Halaman

Senin, 17 Januari 2011

Kisruh APBD DKI 2001 dan Undang-undang KIP

Jatah rakyat hanya 33,49%?
Pada tahun 2001 terdapat aksi boikot bayar pajak yang diprakarsai oleh KOTA (Koalisi Organisasi nonpemerintah untuk Transparansi Anggaran). Aksi boikot pajak ini tidak tanggung-tanggung, lebih dari 1000 spanduk berwarna hitam berukuran 20x20 meter terpampang di hampir seluruh kawasan strategis ibukota. Tulisannya adalah JANGAN BAYAR PAJAK DAN RETRIBUSI, BOIKOT APBD DKI. Tidak hanya menempelkan spanduk, KOTA pun melayangkan gugatan kepada Pengadilan Negeri Jakarta Pusat agar gubernur membatalkan APBD tersebut.

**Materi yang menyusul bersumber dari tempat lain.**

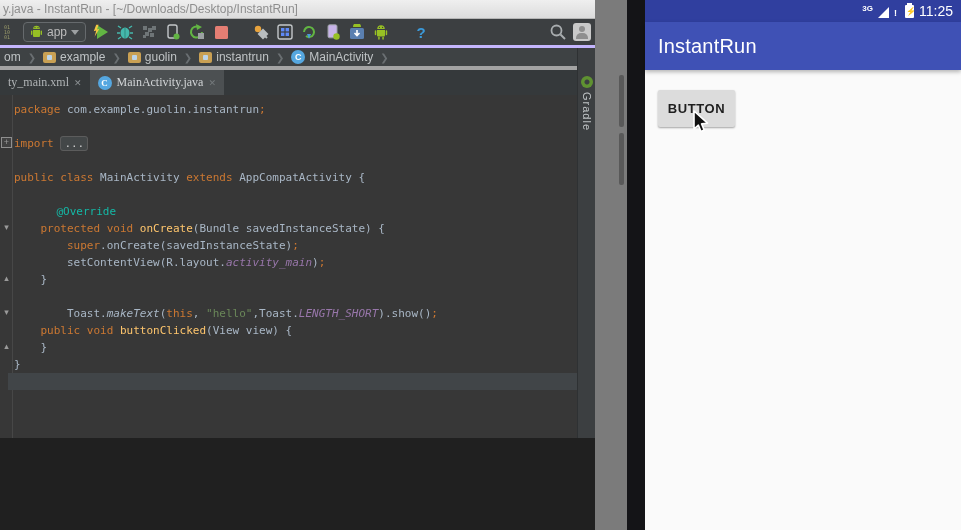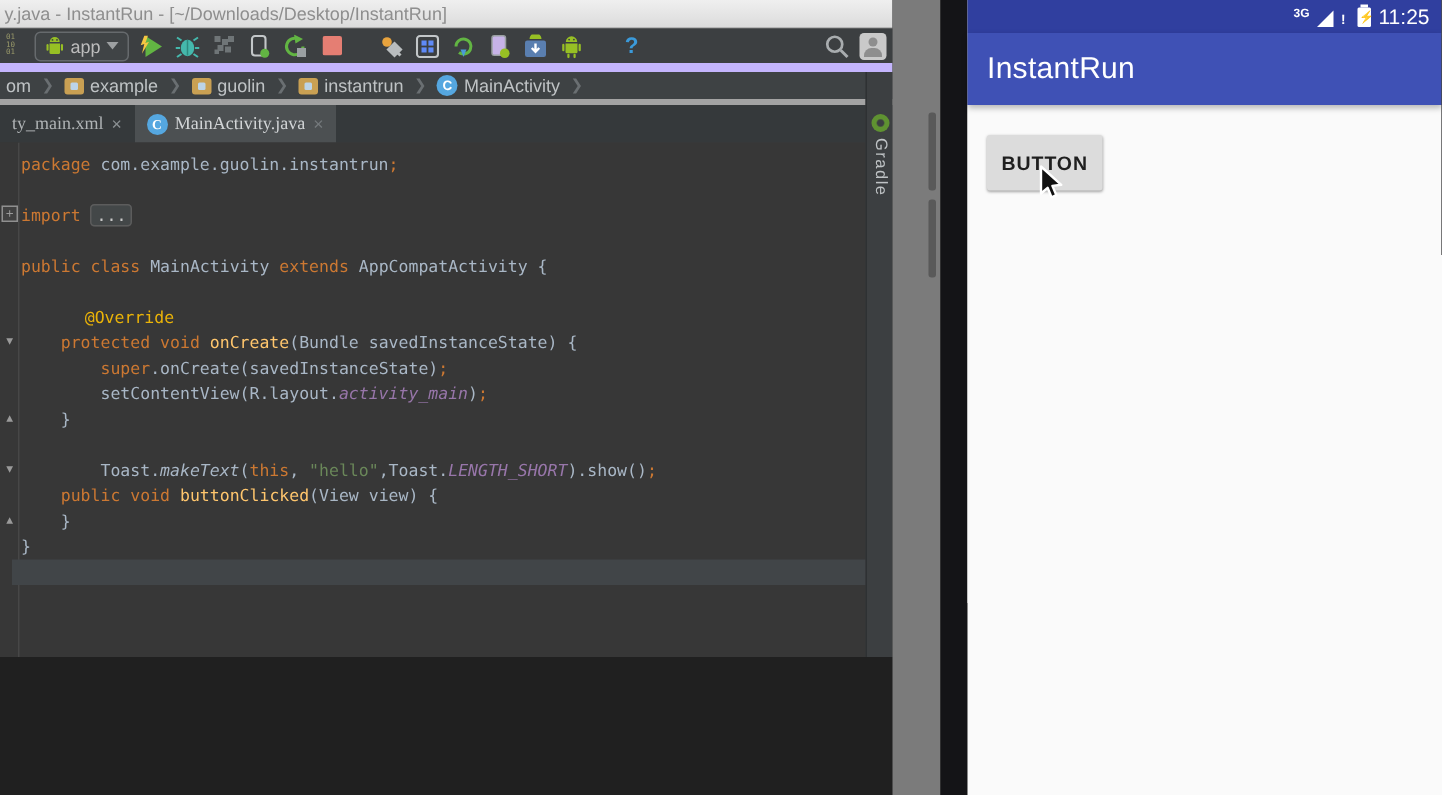--- a/index.html
+++ b/index.html
@@ -11,7 +11,7 @@
   .ide { position:absolute; left:0; top:0; width:595px; height:438px; background:#3c3f41; display:flex; flex-direction:column; }
   .titlebar { height:19px; background:linear-gradient(#efefef,#dcdcdc); border-bottom:1px solid #b6b6b6;
               color:#8e8e8e; font-size:12px; line-height:18px; padding-left:3px; white-space:nowrap; overflow:hidden; }
-  .toolbar { height:29px; background:#3c3f41; border-bottom:6px solid #c4b5fd; display:flex; align-items:center; padding:0 4px; gap:6px; }
+  .toolbar { height:29px; background:#3c3f41; border-bottom:3px solid #c4b5fd; display:flex; align-items:center; padding:0 4px; gap:6px; }
   .tb-ic { width:18px; height:18px; display:flex; align-items:center; justify-content:center; flex:none; }
   .vcs-cut { width:13px; height:18px; color:#9a9a6a; font-size:5px; line-height:5px; font-family:"DejaVu Sans Mono",monospace; overflow:hidden; display:flex; flex-direction:column; justify-content:center; }
   .combo { height:20px; border:1px solid #666a6d; border-radius:4px; display:flex; align-items:center; gap:4px; padding:0 6px; color:#bcbcbc; font-size:12px; background:#404446; }

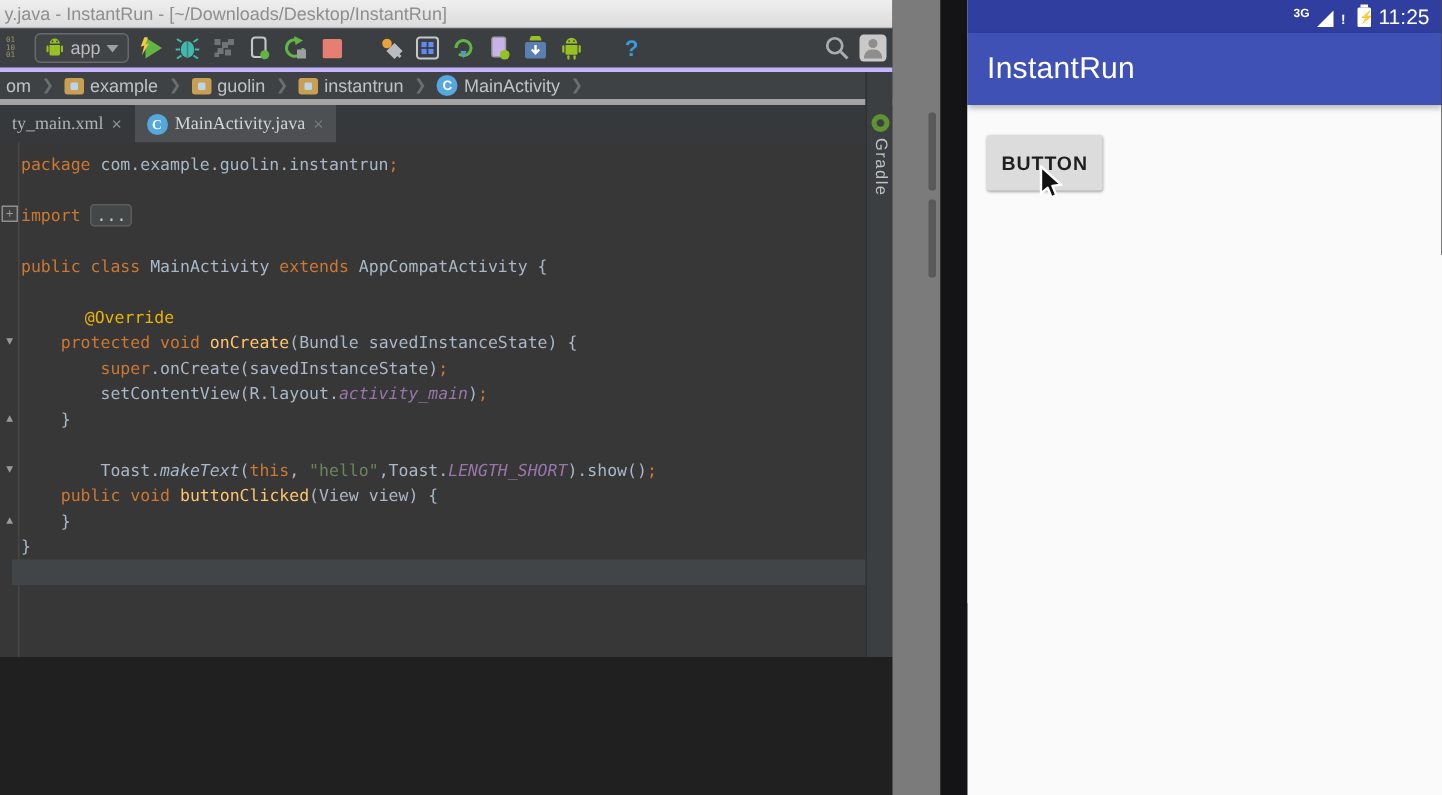--- a/index.html
+++ b/index.html
@@ -44,7 +44,7 @@
   .code-line { height:17px; white-space:pre; color:#a9b7c6; }
   .code-line.caret-line { background:#414548; margin-left:-6px; padding-left:6px; margin-right:-14px; }
   .tk-kw { color:#cc7832; } .tk-semi { color:#cc7832; }
-  .tk-ann { color:#eab308;padding-left:16px; } .tk-decl { color:#ffc66d; }
+  .tk-ann { color:#14b8a6;padding-left:16px; } .tk-decl { color:#ffc66d; }
   .tk-sf { color:#9876aa; font-style:italic; } .tk-sm { color:#a9b7c6; font-style:italic; }
   .tk-str { color:#6a8759; }
   .tk-fold { background:#434748; border:1px solid #5c5c5c; border-radius:3px; padding:0 3px; color:#c8c8c8; }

Aksi ini dilatarbelakangi oleh penyebaran selebaran yang mengutip angka-angka yang tercantum pada APBD DKI Jakarta 2001. Angka yang tercantum antara lain anggaran baju dinas gubernur Rp. 40 juta per tahun dan baju dinas untuk empat wakil gubernur 106 juta per tahun. Tidak hanya itu, anggaran kesehatan gubernur juga lumayan besar, yaitu Rp. 78 juta per tahun atau Rp. 6,5 juta per tahun. Asumsinya, setiap bulan gubernur sakit dan berobat ke rumah sakit dengan biaya 6,5 juta??? Itu belum seberapa jika dibandingkan dengan rasio total anggaran untuk gubernur, pegawai pemda dan anggota DPRD versus anggaran untuk rakyat. Dari total APBD sebesar Rp. 7,5 trilyun, Rp. 4,985 (atau 66,51 persen)  untuk keperluan gubernur, pegawai pemda dan anggota DPRD dan rakyat hanya kebagian jatah Rp. 2,5 trilyun (atau hanya 33,49 trilyun!!!).

Perbandingan yang lucu
Gubernur DKI –pada waktu itu masih bapak Sutiyoso- tentu tidak tinggal diam. Sutiyoso mengecam keras ajakan boikot bayar pajak karena justru itu akan merugikan rakyat sendiri. Sutiyoso membenarkan rasio 66,51 : 33,49 sebagai batasan ideal yang sudah disepakati. Alasan Sutiyoso memberikan anggaran yang besar kepada birokrasi dan anak buahnya adalah karena birokrasi menjadi penggerak pemerintahan sehari-hari.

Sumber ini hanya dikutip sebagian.